Did The Government Create Goatman? How Does This Impact Heathcare?

Save for one generalized tale of Satanism (The Goatman is a ritualistically summoned demon), the origin stories ascribed to the Goatman are the best kind of local folklore – geographically obsessed, historically revisionist and unflinchingly paranoid. That isn’t to say that they’re particularly original. You’ll recognize the antiseptic white of the research facility’s corridors, and the hollow screams resounding from mental ward cells. Still, of all the secret government labs in all the towns in all the world, the Goatman walked out of Beltsville, Maryland’s.
Given Maryland’s proximity to Washington, D.C., it’s no surprise that the government has been implicated in the genesis of the Goatman. Specifically, it’s the government’s Agricultural Research Facility, located in Beltsville, that often takes the blame (though I would think it unlikely that they also gave their horrific mutation an axe. Perhaps
a rogue Smithsonian curator got involved). If the government has property in or near a town, you can count on it becoming the nexus of at least one sensational and horrifying urban myth (e.g., the U.S.S. Eldridge, the Montauk Project, et al).

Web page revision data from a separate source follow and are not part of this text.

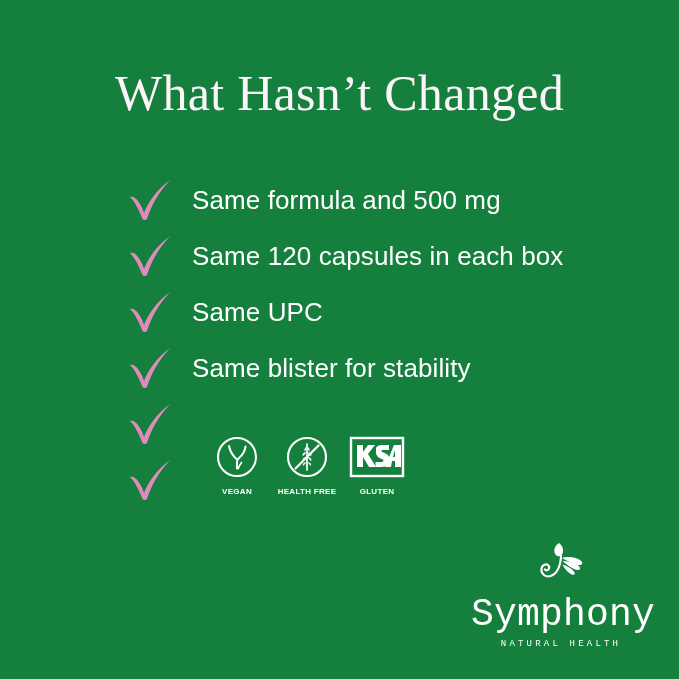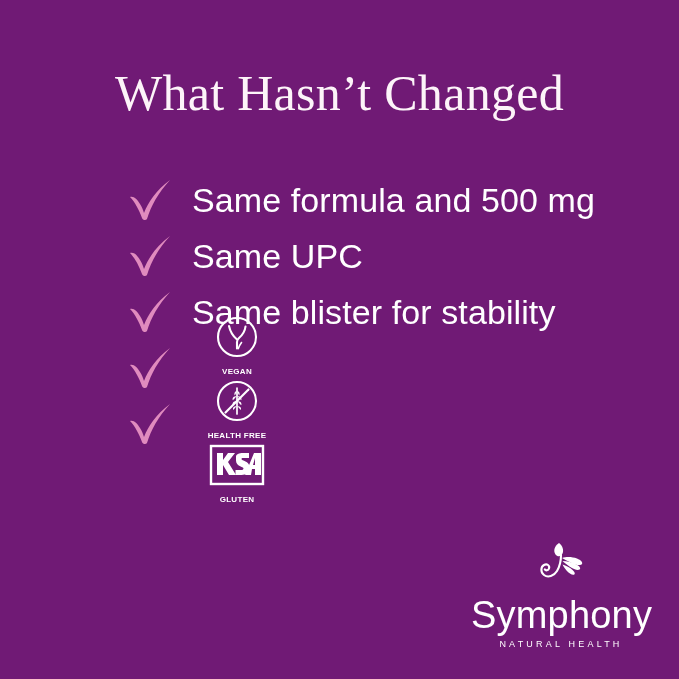"What Hasn’t Changed" #poster { background: #701a75 -> #15803d }
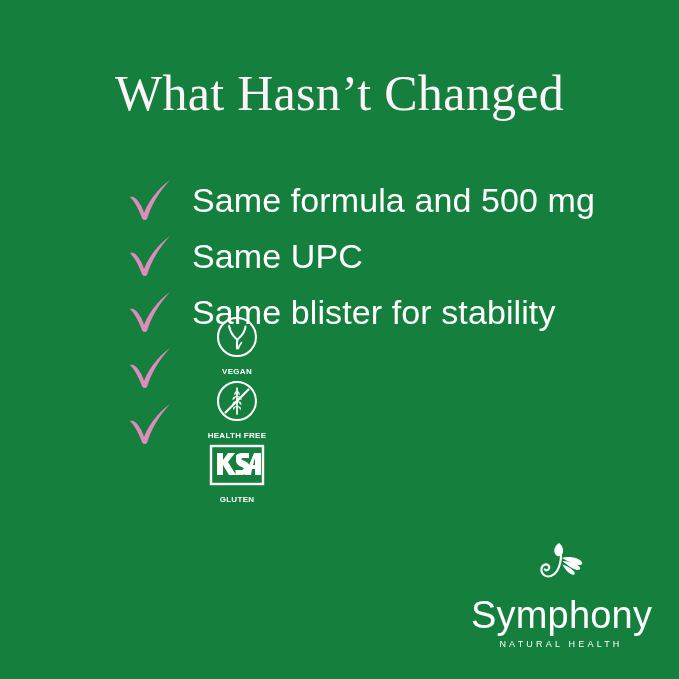"Same formula and 500 mg" .row-label { font-size: 34px -> 26px }
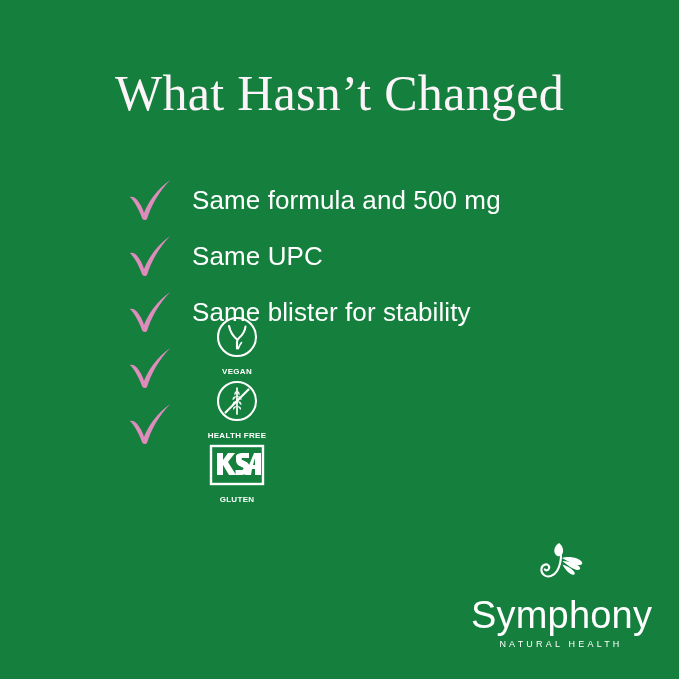"Same 120 capsules in each" div.row { html: none -> <div> <span> <svg> <path></path> </svg> </span> <span>Same 120 capsules in each box</span> </div> }
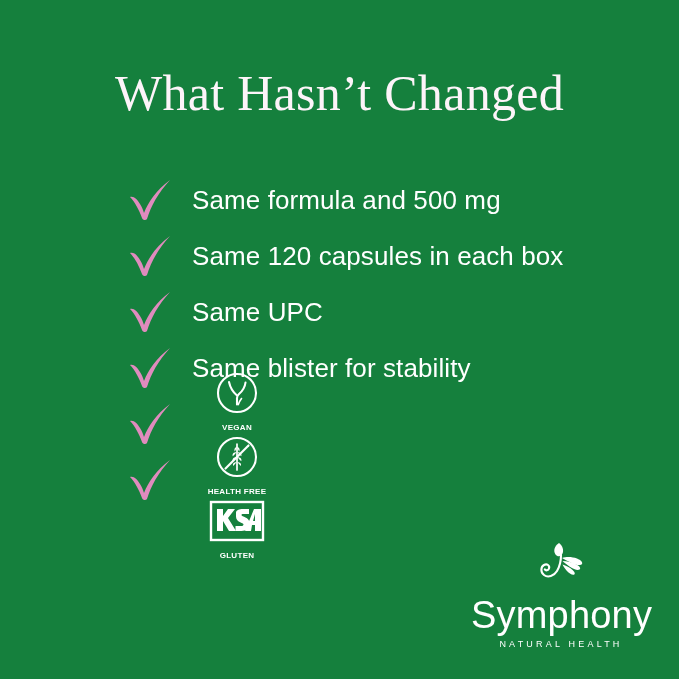"VEGAN" .badges { flex-direction: column -> none }
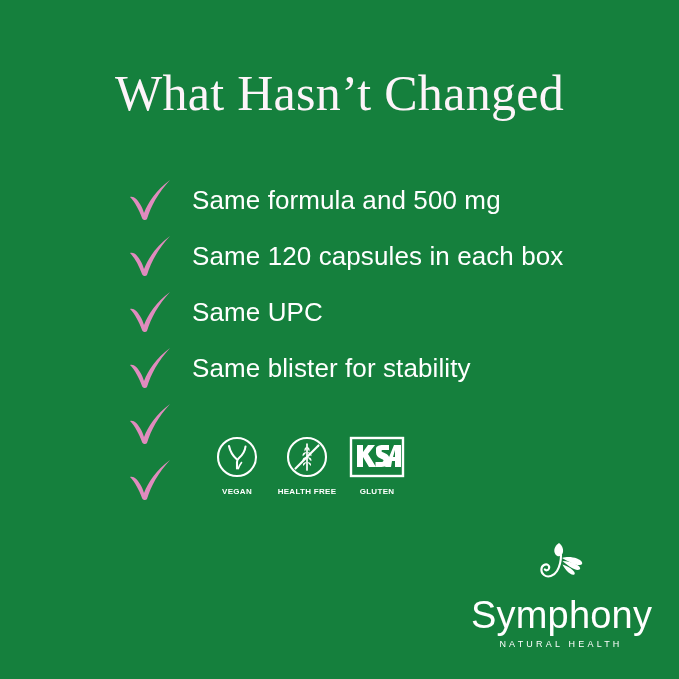"Symphony" .logo-word { font-family: Liberation Sans, sans-serif -> Liberation Mono, monospace }
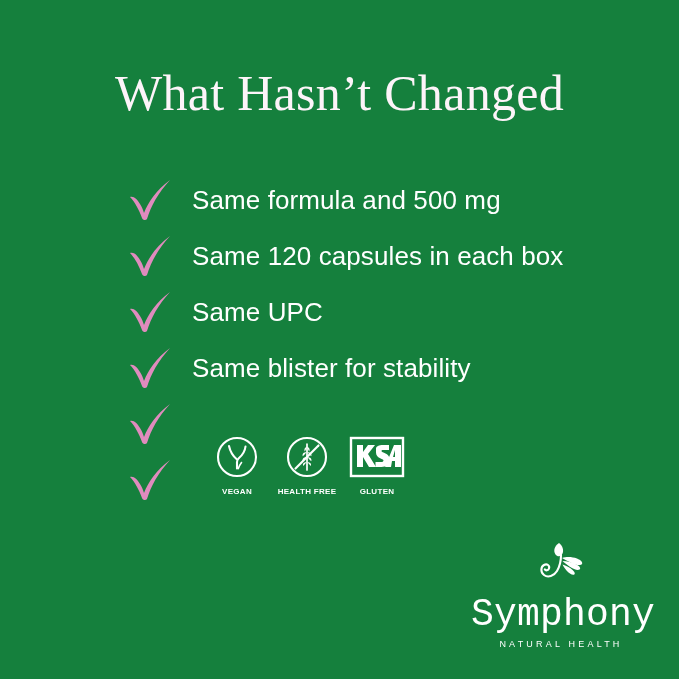"NATURAL HEALTH" .logo-tag { font-family: Liberation Sans, sans-serif -> Liberation Mono, monospace }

There are two schools of thought as to the true nature of the Goatman – some folks believe that he’s an anomalously hairy, super-sized human whose feral lifestyle has earned him the appearance, and corresponding badittude, of a goat; Others think that he is an actual, genuine monster composed of one-half horrifying goatness and one-half unfettered masculinity. For the people whose theories tend toward the former, the Goatman was once a burly, 7-foot-tall government scientist who lost his funding and, subsequently, his mind, then ran screaming out into the woods and began a new life of regimented beard growth and teen sex intervention. (Because a monster? That’s ridiculous!) For the latter camp, the Goatman is the accidental result of a government experiment gone horribly awry. What kind of experiment? It usually isn’t specified, though one version suggests that an early cancer researcher injected a goat with live cancer cells, which, when combined with radiation or something, kick-started the animal’s transformation (metastasis?).

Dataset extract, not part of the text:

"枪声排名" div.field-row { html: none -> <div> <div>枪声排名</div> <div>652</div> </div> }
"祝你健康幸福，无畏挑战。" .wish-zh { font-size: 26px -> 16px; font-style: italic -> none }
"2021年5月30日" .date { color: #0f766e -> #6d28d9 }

In his book “The Men Who Stare at Goats,” journalist Jon Ronson does, in fact, claim that the government has been known to use de-bleated goats for various training and tests, but given the Goatman’s alleged noisy vocalizations, it seems unlikely that he started as a member of Uncle Sam’s black ops seen-not-heard herd. Fortunately, there’s another, more recent theory: the Goatman is an escaped inmate of Glenn Dale Hospital. Again, in this case, two variations exist – the one where he’s a hulking nutcase and the one where he’s a freakish medical experiment. Both versions agree that he came straight from the stark-raving hell of restrained lunatics and abused maniacs that constituted the now-derelict Glenn Dale Hospital. There’s only one problem with this hypothesis – Glenn Dale Hospital was never, as many websites suggest, a mental hospital. It was a tuberculosis sanitarium used to isolate contagious victims of the then-common disease from the public at large, and from other hospital communities. After the building was declared a free-range asbestos ranch and shut down in 1982, however, paranormal investigators and urban photographers laid siege to the grounds, extensively (and inaccurately) blogging about their explorations of the abandoned Glenn Dale asylum. Interestingly, no story that I’ve found suggests that the Goat Man is an escaped tuberculosis patient, driven insane by his disease and often mistaken for a goat due to his rasping, nasal cough. But I guess a brawny psychopath is more frightening/goat-like than a wheezing tubercular corpse, despite historical veracity.
Nowadays, in deference to his fantastical origins and initial rambunctiousness, the Maryland Goatman seems to have abandoned flamboyant assaults on copulating youth in favor of covert pet theft and vandalism. It seems more than likely that the Goatman has fled its stomping grounds, leaving the people of the Old Line State to repurpose his horrific legacy into a banal catch-all blame depository. Can’t find the dog? The Goatman took it. Something dented your car door? ‘Twas the Goatman’s axe. Thankfully, as Maryland trembles in the wake of their misdemeanorous Scapegoatman, the true monster has taken his act on the road.